INSTRUCTIONS FOR THE TASK
Pick the lines holding the string "none" out of the records and copy them.

DATASET RECORDS
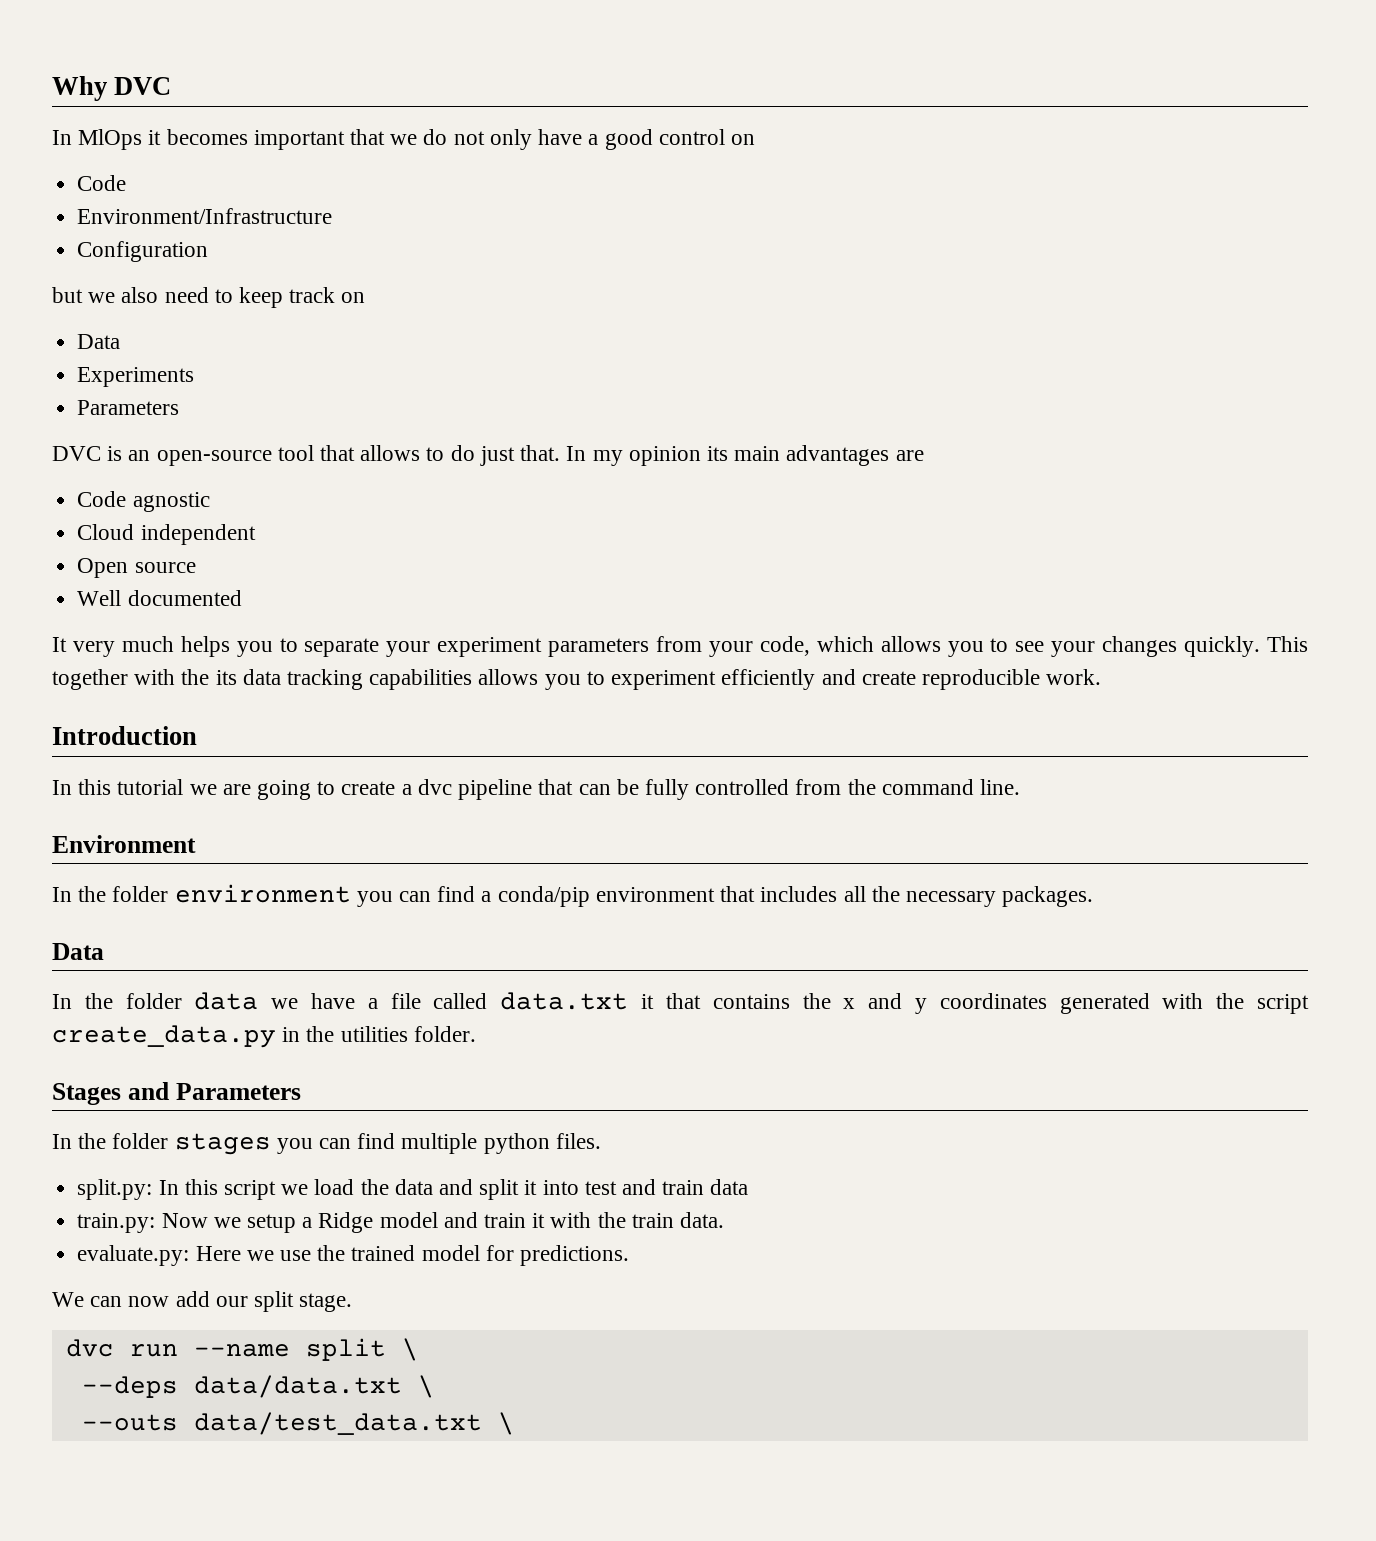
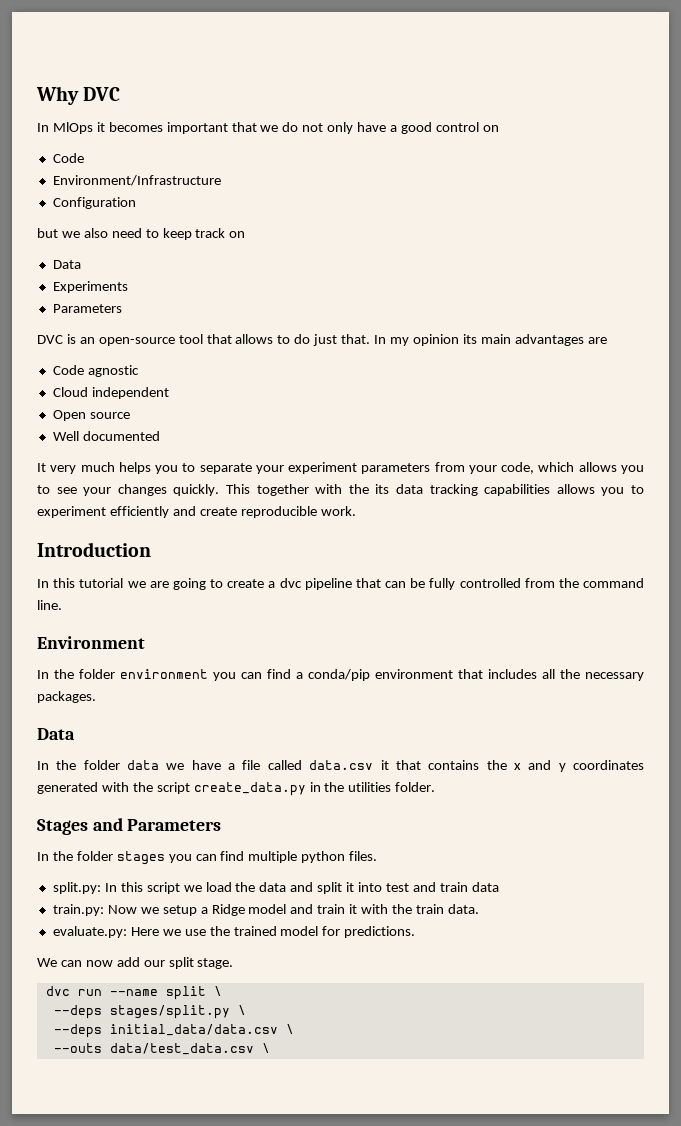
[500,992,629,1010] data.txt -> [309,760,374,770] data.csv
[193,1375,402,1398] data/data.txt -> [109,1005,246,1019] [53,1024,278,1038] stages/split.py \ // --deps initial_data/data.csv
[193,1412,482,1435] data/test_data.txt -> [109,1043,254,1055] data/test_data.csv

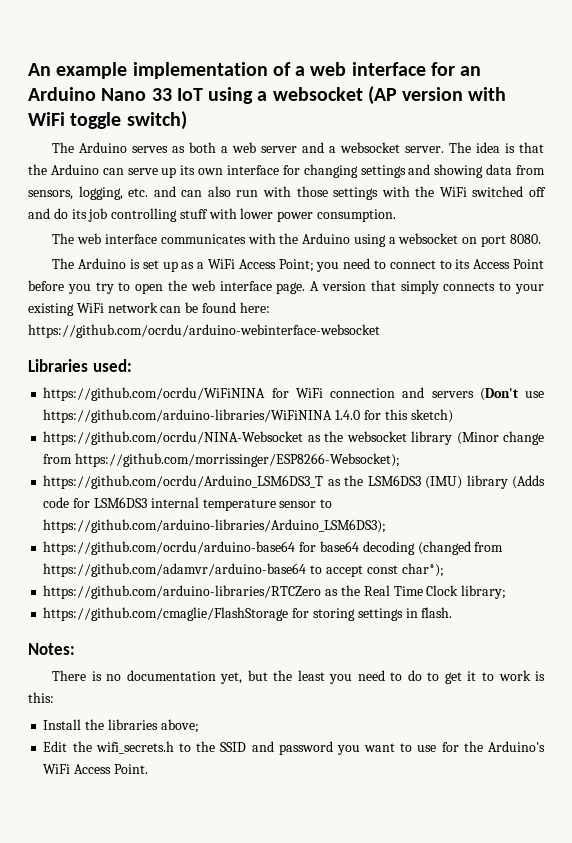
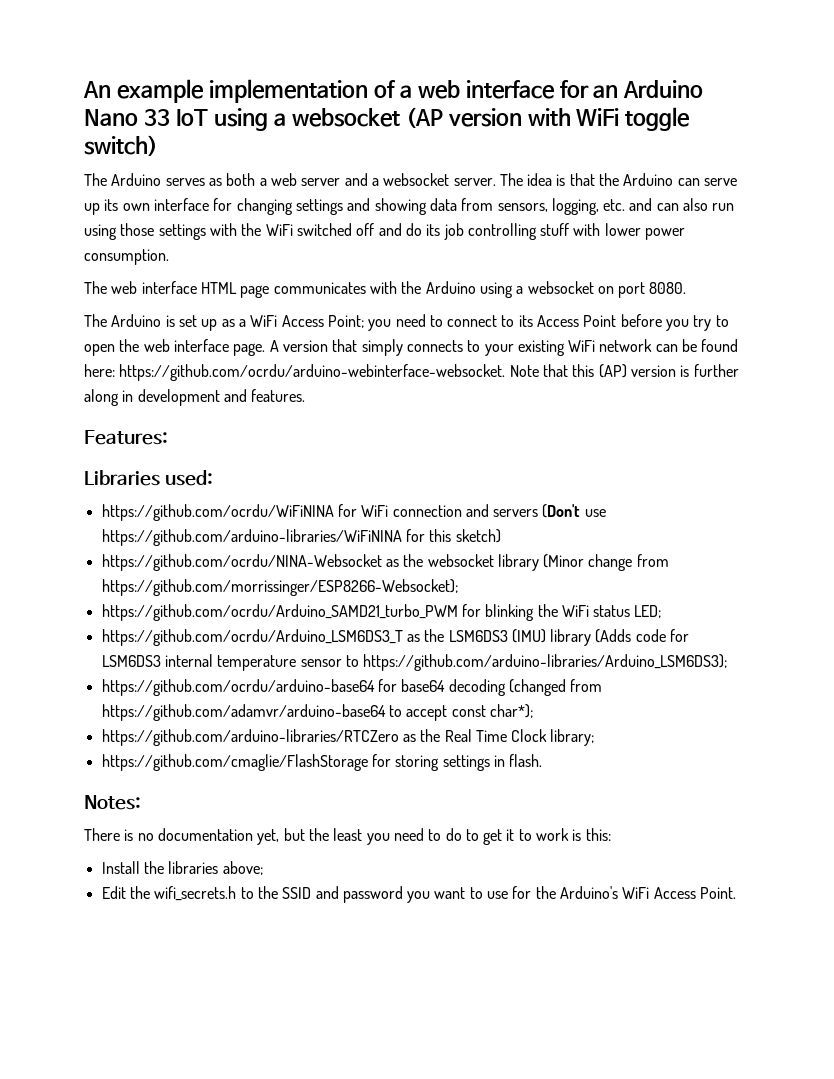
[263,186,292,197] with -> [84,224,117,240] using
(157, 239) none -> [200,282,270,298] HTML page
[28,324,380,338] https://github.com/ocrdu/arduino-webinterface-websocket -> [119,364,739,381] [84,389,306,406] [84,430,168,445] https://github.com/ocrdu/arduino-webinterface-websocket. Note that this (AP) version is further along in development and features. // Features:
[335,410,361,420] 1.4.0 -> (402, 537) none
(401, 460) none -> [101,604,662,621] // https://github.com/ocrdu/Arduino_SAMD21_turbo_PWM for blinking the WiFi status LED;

OUTPUT FOR THIS TASK
(157, 239) none -> [200,282,270,298] HTML page
[335,410,361,420] 1.4.0 -> (402, 537) none
(401, 460) none -> [101,604,662,621] // https://github.com/ocrdu/Arduino_SAMD21_turbo_PWM for blinking the WiFi status LED;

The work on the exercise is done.